Moreover, we must reject the UTU-IL suggestion that we can require
reports from freight carriers concerning their participation in mass
transportation for local authorities. While the Board has jurisdiction
over freight carriers under section 721(b), under section 10501(c)(2),
we do not have jurisdiction in most cases ``over mass transportation
provided by a local governmental authority.'' The statutory definition
of local governmental authority ``includes a person or entity that
contracts with the local governmental authority to provide
transportation services * * *.'' 49 U.S.C. 10501(c)(1)(A)(ii).

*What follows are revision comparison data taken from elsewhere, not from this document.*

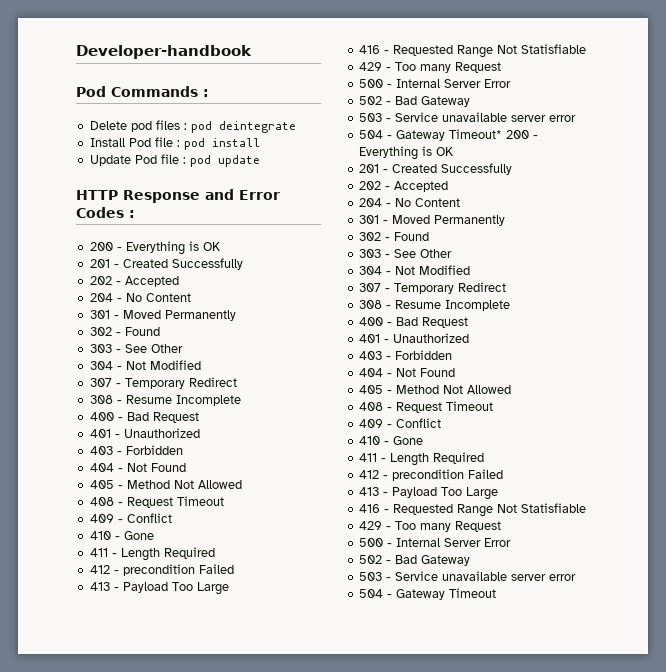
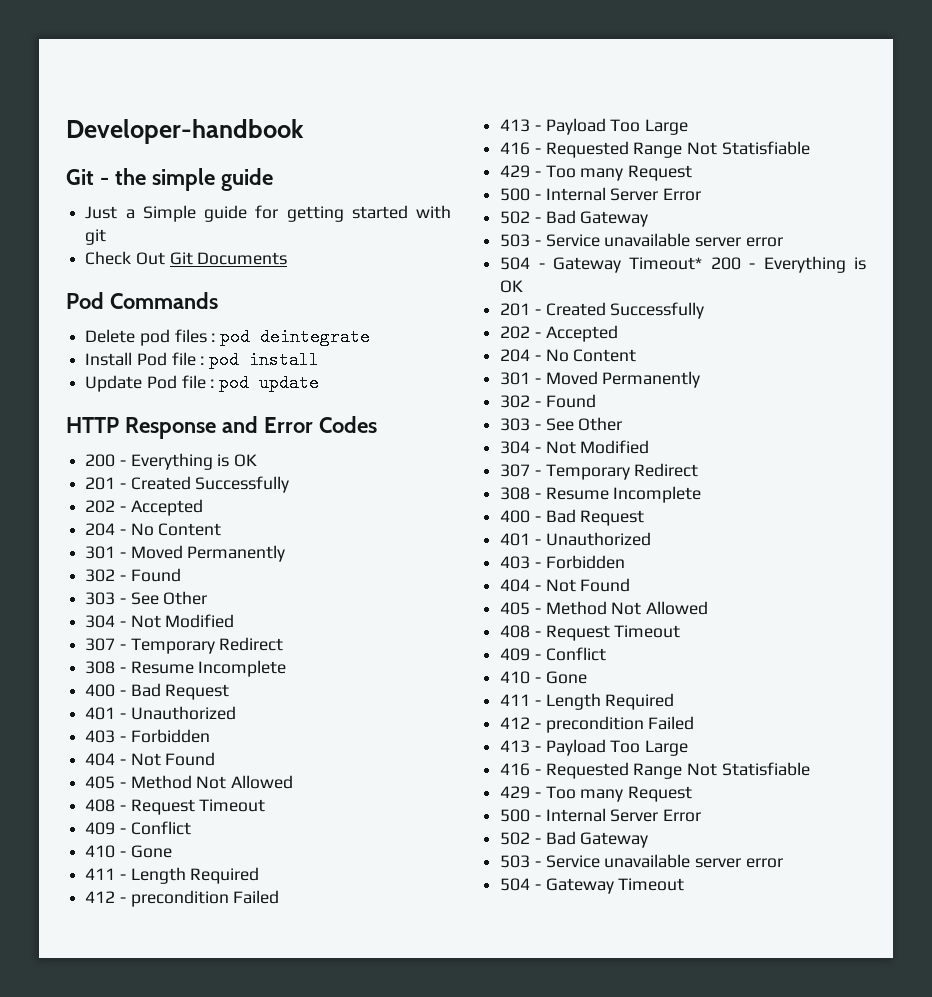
(252, 52) none -> [66,168,273,191] [85,205,451,222] [85,229,107,245] [85,251,288,265] // Git - the simple guide // Just a Simple guide for getting started with git // Check Out Git Documents
[203,89,209,97] : -> (218, 300) none
[129,210,135,218] : -> (377, 424) none

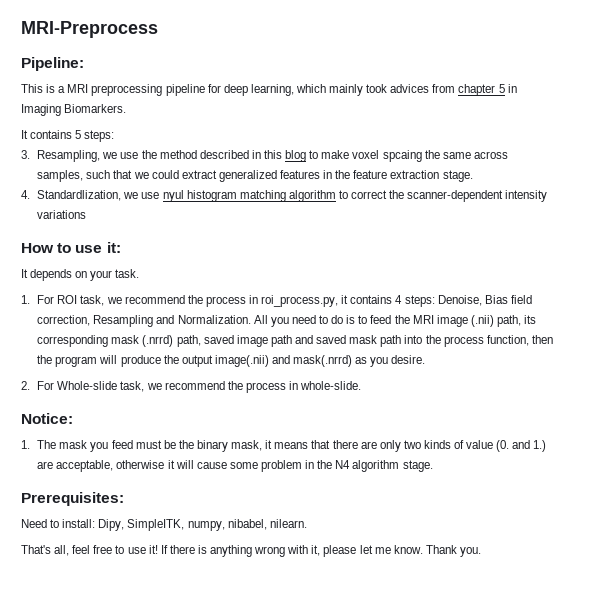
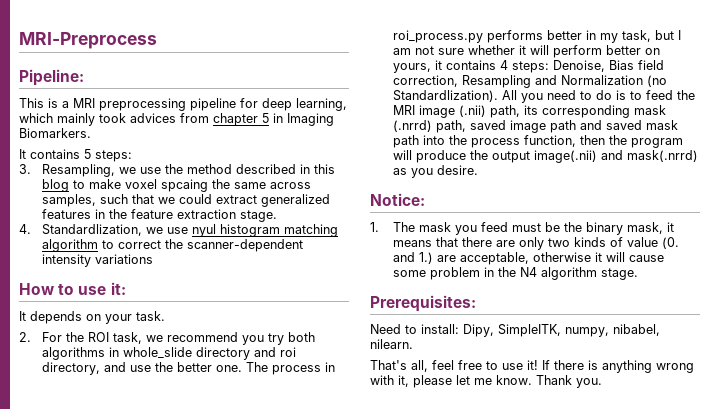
[21,295,55,304] 1. For -> [19,332,85,342] 2. For the
[187,295,339,307] the process in roi_process.py, -> [242,332,316,345] [42,347,297,360] [42,362,336,375] [393,30,682,43] [393,45,661,58] [393,63,432,73] you try both algorithms in whole_slide directory and roi directory, and use the better one. The process in roi_process.py performs better in my task, but I am not sure whether it will perform better on yours,
[177,315,251,324] Normalization. -> [561,75,668,87] [393,90,499,102] Normalization (no Standardlization).
[21,381,362,393] // 2. For Whole-slide task, we recommend the process in whole-slide. -> (479, 170) none

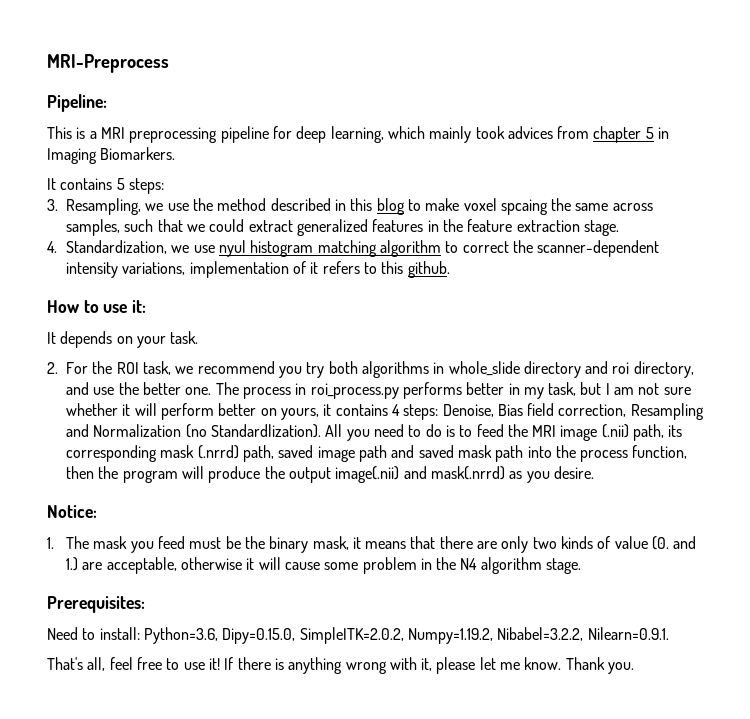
[42,224,143,236] Standardlization, -> [65,240,167,254] Standardization,
[95,254,154,264] variations -> [122,261,450,278] variations, implementation of it refers to this github.
[463,324,660,337] [370,339,413,349] Dipy, SimpleITK, numpy, nibabel, nilearn. -> [143,627,669,644] Python=3.6, Dipy=0.15.0, SimpleITK=2.0.2, Numpy=1.19.2, Nibabel=3.2.2, Nilearn=0.9.1.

Accordingly, we see no basis for requiring that rail carriers provide
information concerning their participation in mass transportation
related to local governmental authority.
Finally, we see no need to institute a rulemaking proceeding
regarding disclosure of interstate passenger fares. As to any passenger
transportation not covered by the mass transportation exemption of
section 10501(c)(2), we believe that the pertinent rate disclosure
regulations issued at 49 CFR part 1300 would cover required disclosure
of passenger fares.
The Board concludes that the removal of the rule in part 1136 would
not have a significant effect on a substantial number of small
entities. No comments were filed on this issue in response to the
February notice. Moreover, passengers are usually individuals and not
small entities within the meaning of 5 U.S.C. 601 and, in any event, we
do not expect that any effect on them would be significant.
This action will not significantly affect either the quality of the
human environment or the conservation of energy resources.
List of Subjects in 49 CFR Part 1136
Administrative practice and procedure, Railroads.
Decided: June 6, 1997.
By the Board, Chairman Morgan and Vice Chairman Owen.
Vernon A. Williams,
Secretary.
PART 1136--[REMOVED]
For the reasons set forth in the preamble and under the authority
of 49 U.S.C. 721(a), title 49, chapter X of the Code of Federal
Regulations is amended by removing part 1136.